Human Rights Watch s’est inquiété vendredi des « conditions inhumaines » de détention d’un sexagénaire belgo-marocain condamné à la perpétuité en 2009 et « apparemment détenu en régime d’isolement abusif depuis plus de trois ans » dans une prison du Maroc.

Abdelqader Belliraj est « enfermé dans sa cellule 23 heures sur 24 et privé de tout contact avec ses codétenus » depuis mai 2016 à la prison Toulal 2 de Meknès (centre), selon son épouse, citée dans le communiqué de HRW.

Contactée par l’AFP, l’administration pénitentiaire marocaine (DGAPR) n’a pas donné suite. HRW assure pour sa part avoir saisi la Délégation interministérielle aux droits de l’Homme en novembre dernier sans avoir de réponse.

Condamné à perpétuité en 2009, une peine confirmée en appel en 2010, Abdelqader Belliraj a été accusé d’avoir dirigé un réseau d’islamistes radicaux et commis six meurtres en Belgique entre la fin des années 80 et le début des années 90, ce qu’il a toujours nié. Son épouse Rachida Hatti, qui vit en Belgique, est autorisée à lui parler régulièrement au téléphone.
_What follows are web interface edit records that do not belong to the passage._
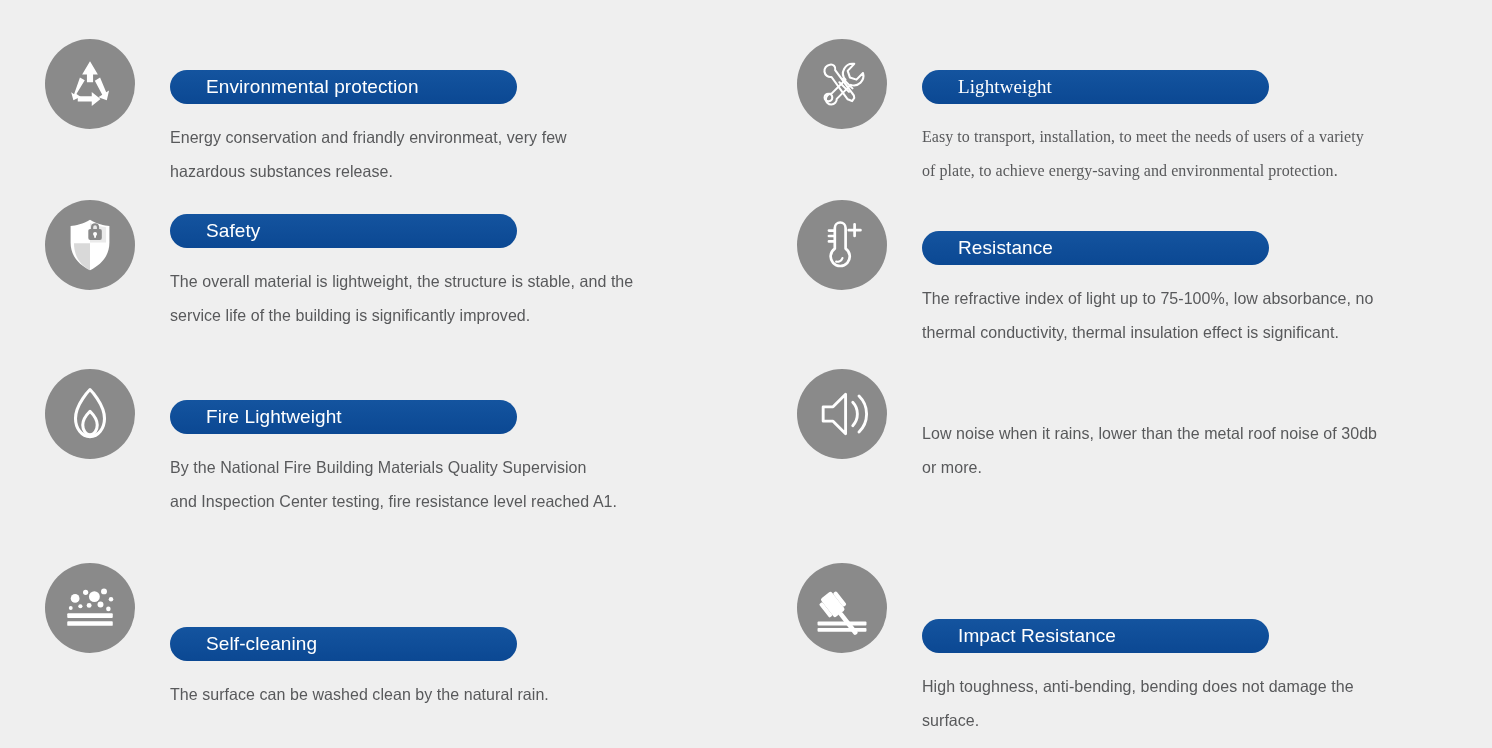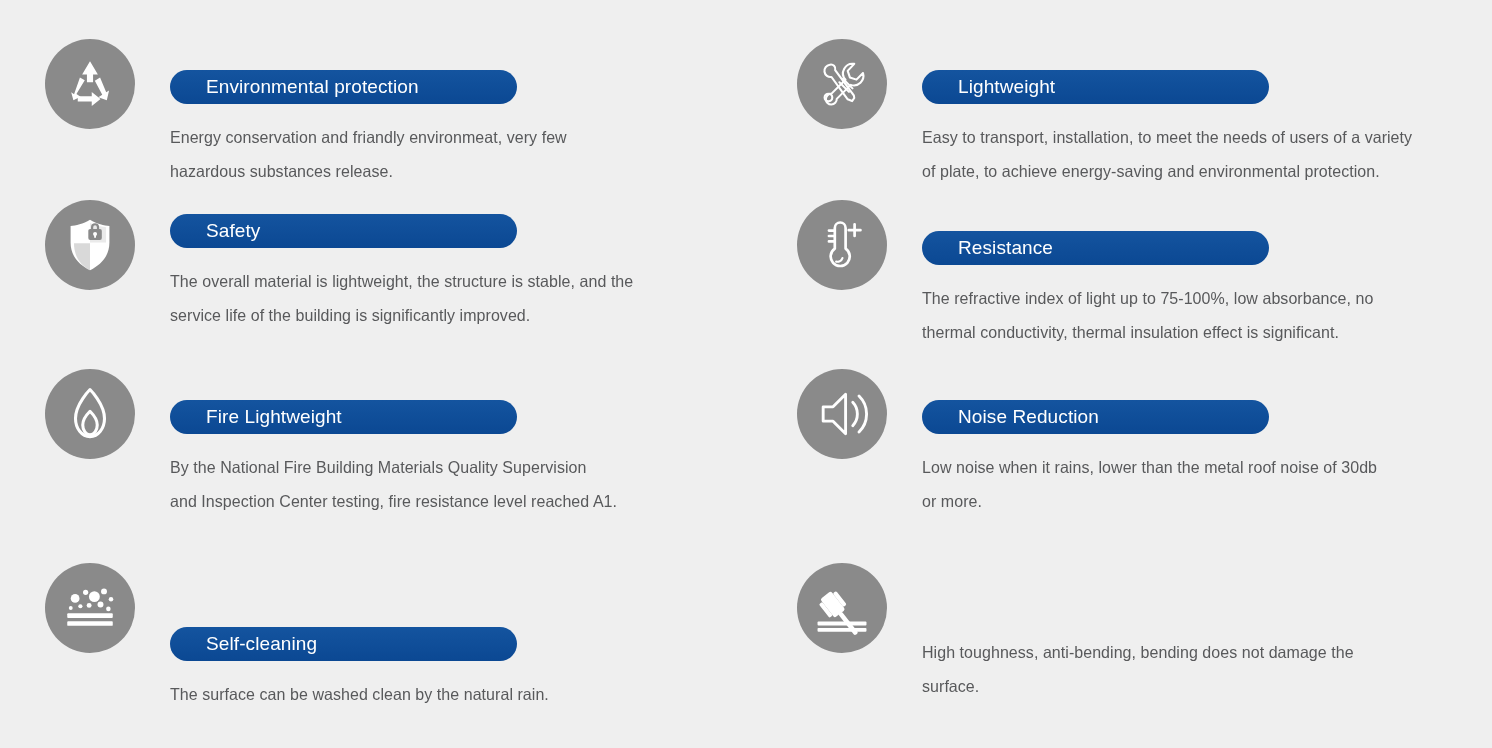--- a/index.html
+++ b/index.html
@@ -141,21 +141,21 @@
   <div class="column" id="col-right">
       <div class="feature" style="top: 39px;">
         <div class="icon-badge">
     <svg width="56" height="56" viewBox="0 0 64 64" fill="none" stroke="#fff" stroke-width="2.4" stroke-linejoin="round" stroke-linecap="round">
       <path d="M46 9 a11 11 0 0 0 -10 18.2 L20 43 a6.2 6.2 0 1 0 6 6 L42 33 A11 11 0 0 0 56 19.5 L48.5 27 L41 24.5 L38.5 17 Z"></path>
       <circle cx="16.5" cy="47.5" r="4.4"></circle>
       <path d="M18 10 a5 5 0 0 1 6.2 6.2 L44 43 a6 6 0 0 1 2 5 l-2.5 3.5 -5-2 L20 24 A5 5 0 0 1 18 10 Z"></path>
       <path d="M29 30 L40 41 M33 26 L44 37"></path>
     </svg>
         </div>
-        <div class="feature-body" style="top: 31px;">
+        <div class="feature-body" style="top: 31px; font-family: Liberation Serif, serif;">
           <div class="pill">Lightweight</div>
           <div class="desc">
             <span class="line">Easy to transport, installation, to meet the needs of users of a variety</span>
             <span class="line">of plate, to achieve energy-saving and environmental protection.</span>
           </div>
         </div>
       </div>
       <div class="feature" style="top: 200px;">
         <div class="icon-badge">
     <svg width="54" height="58" viewBox="0 0 60 64" fill="none" stroke="#fff" stroke-width="3" stroke-linecap="round" stroke-linejoin="round">
@@ -175,41 +175,41 @@
       </div>
       <div class="feature" style="top: 369px;">
         <div class="icon-badge">
     <svg width="52" height="54" viewBox="0 0 58 60" fill="none" stroke="#fff" stroke-width="3.2" stroke-linejoin="round" stroke-linecap="round">
       <path d="M8 22 L19 22 L33 8 L33 52 L19 38 L8 38 Z"></path>
       <path d="M41 17 a19 19 0 0 1 0 26"></path>
       <path d="M48 10 a28 28 0 0 1 0 40"></path>
     </svg>
         </div>
         <div class="feature-body" style="top: 31px;">
-          <div class="pill">Noise Reduction</div>
           <div class="desc">
             <span class="line">Low noise when it rains, lower than the metal roof noise of 30db</span>
             <span class="line">or more.</span>
           </div>
         </div>
       </div>
       <div class="feature" style="top: 563px;">
         <div class="icon-badge">
     <svg width="58" height="54" viewBox="0 0 64 58" fill="#fff">
       <g transform="rotate(-38 32 26)">
         <rect x="17" y="6" width="15" height="26" rx="2.4"></rect>
         <rect x="12.5" y="9.5" width="4.6" height="19" rx="1.6"></rect>
         <rect x="32" y="9.5" width="4.6" height="19" rx="1.6"></rect>
         <rect x="22.5" y="31" width="5" height="30" rx="2"></rect>
       </g>
       <rect x="5" y="44" width="54" height="4.2" rx="1"></rect>
       <rect x="5" y="51" width="54" height="4.2" rx="1"></rect>
     </svg>
         </div>
         <div class="feature-body" style="top: 56px;">
+          <div class="pill">Impact Resistance</div>
           <div class="desc">
             <span class="line">High toughness, anti-bending, bending does not damage the</span>
             <span class="line">surface.</span>
           </div>
         </div>
       </div>
     </div>
 </div>
 
 </body></html>

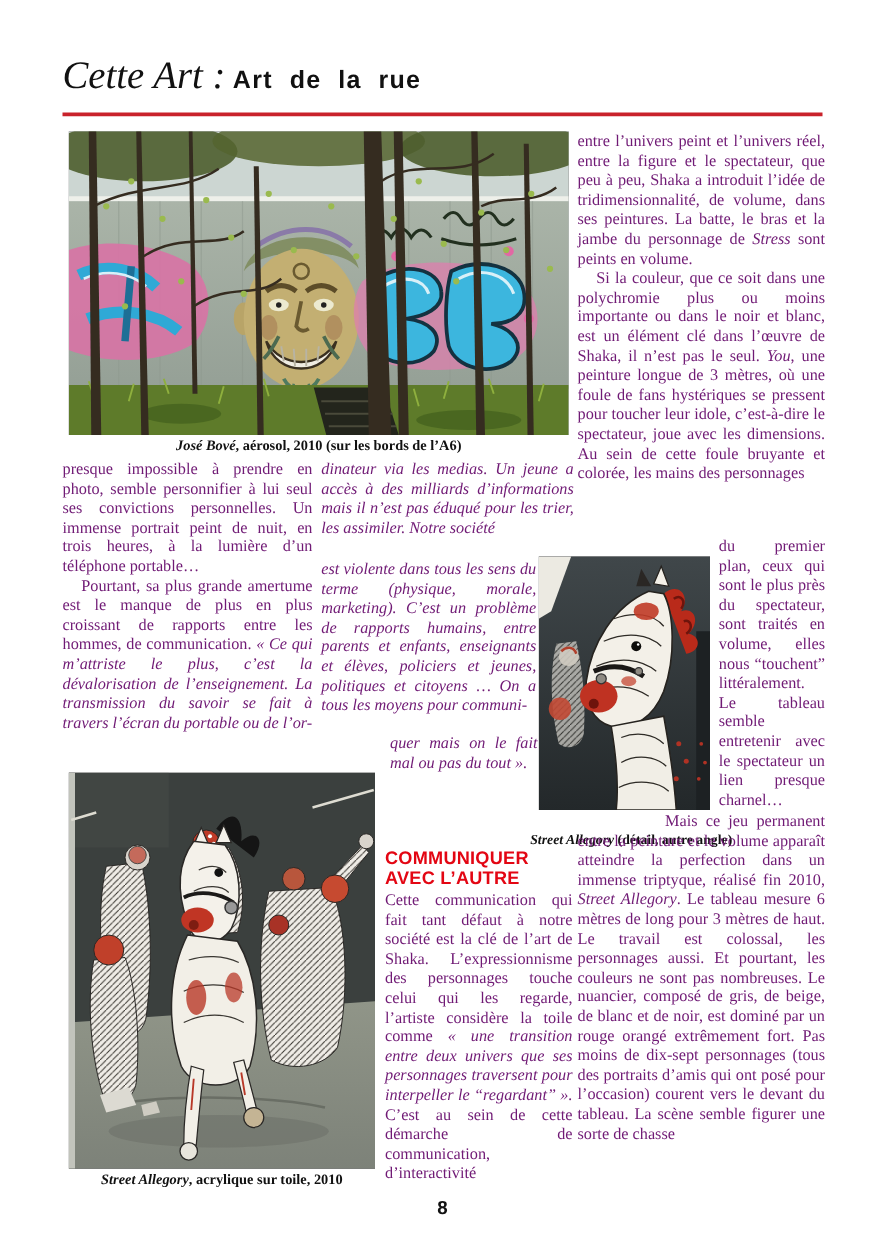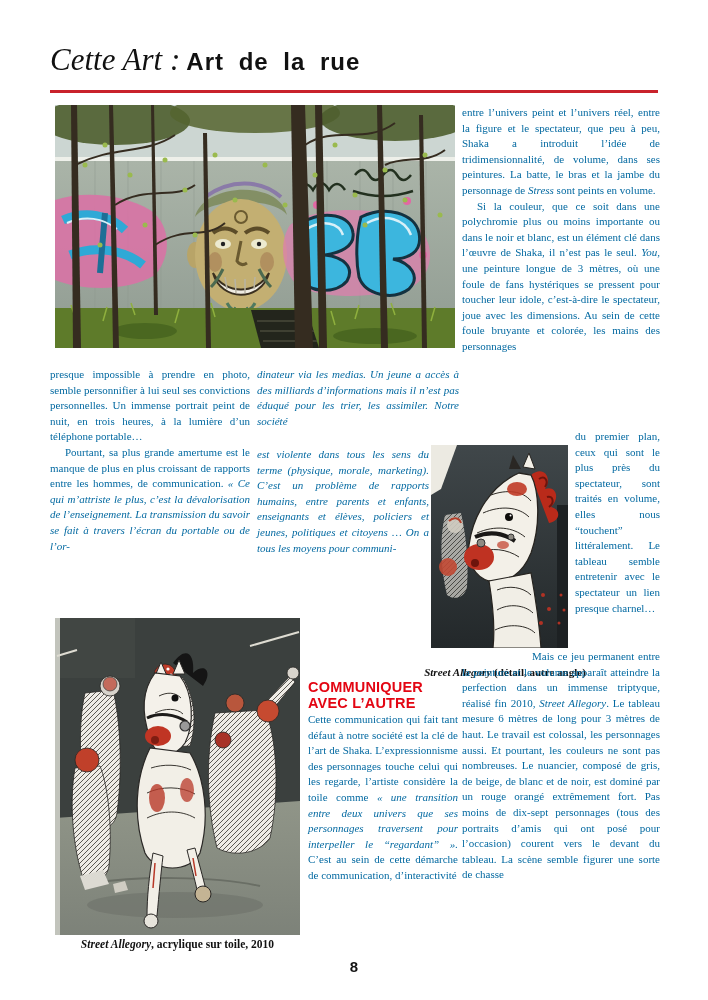--- a/index.html
+++ b/index.html
@@ -1,25 +1,25 @@
 <!DOCTYPE html>
 <html><head>
 <meta charset="utf-8">
 <style>
   html,body{margin:0;padding:0;background:#ffffff;}
   .page{position:relative;width:708px;height:1000px;background:#ffffff;overflow:hidden;
         font-family:"Liberation Serif",serif;color:#1c1c1c;}
   
   .title{position:absolute;left:50px;top:42px;white-space:nowrap;}
   .title .t-it{font-family:"Liberation Serif",serif;font-style:italic;font-size:31px;color:#111;}
-  .title .t-bold{font-family:"Liberation Sans",sans-serif;font-weight:bold;font-size:24px;
+  .title .t-bold{font-family:"Liberation Sans",sans-serif;font-weight:bold;font-size:20px;
                  letter-spacing:1px;word-spacing:7px;color:#111;margin-left:6px;}
   .rule{position:absolute;left:50px;top:90px;width:608px;height:3px;background:#c9222b;}
   
-  .tb{position:absolute;font-size:11px;line-height:15.6px;text-align:justify;color:#0369a1;}
+  .tb{position:absolute;font-size:13px;line-height:15.6px;text-align:justify;color:#701a75;}
   .tb p{margin:0;}
   .indent{text-indent:15px;}
   .it{font-style:italic;}
   
   .caption{position:absolute;text-align:center;font-size:11.5px;font-weight:bold;color:#111;white-space:nowrap;}
   .caption .it{font-style:italic;}
   
   .red-head{position:absolute;font-family:"Liberation Sans",sans-serif;font-weight:bold;
             font-size:14.5px;line-height:15.5px;color:#e30613;letter-spacing:0.2px;}
   
@@ -167,20 +167,23 @@
         <circle cx="330" cy="65" r="2.5"></circle>
           <circle cx="350" cy="95" r="2.5"></circle>
           <circle cx="370" cy="50" r="2.5"></circle>
         <circle cx="90" cy="120" r="2.5"></circle>
           <circle cx="140" cy="130" r="2.5"></circle>
           <circle cx="310" cy="120" r="2.5"></circle>
         <circle cx="385" cy="110" r="2.5"></circle>
           <circle cx="45" cy="140" r="2.5"></circle>
       </g>
     </svg>
+  </div>
+  <div class="caption" style="left:55px;top:351px;width:400px;">
+    <span class="it">José Bové</span><span>, aérosol, 2010 (sur les bords de l’A6)</span>
   </div>
 
   <div class="tb" style="left:50px;top:367px;width:200px;">
     <p><span>presque impossible à prendre en photo, semble personnifier à lui seul ses convictions personnelles. Un immense portrait peint de nuit, en trois heures, à la lumière d’un téléphone portable…</span></p>
     <p class="indent"><span>Pourtant, sa plus grande amertume est le manque de plus en plus croissant de rapports entre les hommes, de communication. </span><span class="it">« Ce qui m’attriste le plus, c’est la dévalorisation de l’enseignement. La transmission du savoir se fait à travers l’écran du portable ou de l’or-</span></p>
   </div>
 
   <div class="photo" style="left:55px;top:618px;width:245px;height:317px;">
     <svg width="245" height="317" viewBox="0 0 245 317">
       <defs>
@@ -247,20 +250,23 @@
   <div class="caption" style="left:55px;top:938px;width:245px;">
     <span class="it">Street Allegory</span><span>, acrylique sur toile, 2010</span>
   </div>
 
   <div class="tb it" style="left:257px;top:447px;width:172px;">
     <p><span>est violente dans tous les sens du terme (physique, morale, marketing). C’est un problème de rapports humains, entre parents et enfants, enseignants et élèves, policiers et jeunes, politiques et citoyens … On a tous les moyens pour communi-</span></p>
   </div>
   <div class="tb it" style="left:257px;top:367px;width:202px;">
     <p><span>dinateur via les medias. Un jeune a accès à des milliards d’informations mais il n’est pas éduqué pour les trier, les assimiler. Notre société</span></p>
   </div>
+  <div class="tb it" style="left:312px;top:586px;width:118px;">
+    <p><span>quer mais on le fait mal ou pas du tout ».</span></p>
+  </div>
 
   <div class="red-head" style="left:308px;top:680px;width:152px;">
     <div>COMMUNIQUER</div>
     <div>AVEC L’AUTRE</div>
   </div>
 
   <div class="tb" style="left:308px;top:712px;width:150px;">
     <p><span>Cette communication qui fait tant défaut à notre société est la clé de l’art de Shaka. L’expressionnisme des personnages touche celui qui les regarde, l’artiste considère la toile comme </span><span class="it">« une transition entre deux univers que ses personnages traversent pour interpeller le “regardant” ».</span><span> C’est au sein de cette démarche de communication, d’interactivité</span></p>
   </div>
Ce Belgo-marocain avait été arrêté le 18 février 2008 au Maroc avec d’autres suspects en possession d' »un important arsenal d’armes à feu », selon l’accusation.

Il avait été l’unique condamné à perpétuité d’un procès collectif avec 34 autres coaccusés –parmi lesquels des responsables politiques de partis notamment islamistes modérés– condamnés à des peines allant jusqu’à 30 ans de prison ferme.

Certaines peines avaient été réduites en appel et huit grâces –incluant les responsables politiques– avaient par la suite été accordées par le roi.

D’après HRW, outre Abdelqader Belliraj, sept hommes purgent encore leur peines.

Selon les défenseurs des droits humains, le procès collectif de 2009 a été entaché de graves violations des droits des accusés. La condamnation d’Abdelqader Belliraj se fondait essentiellement sur ses aveux et ceux de ses coaccusés, d’après eux obtenus sous la torture de la police, rappelle le communiqué du directeur Moyen-Orient et Afrique du Nord de HRW, Eric Goldstein.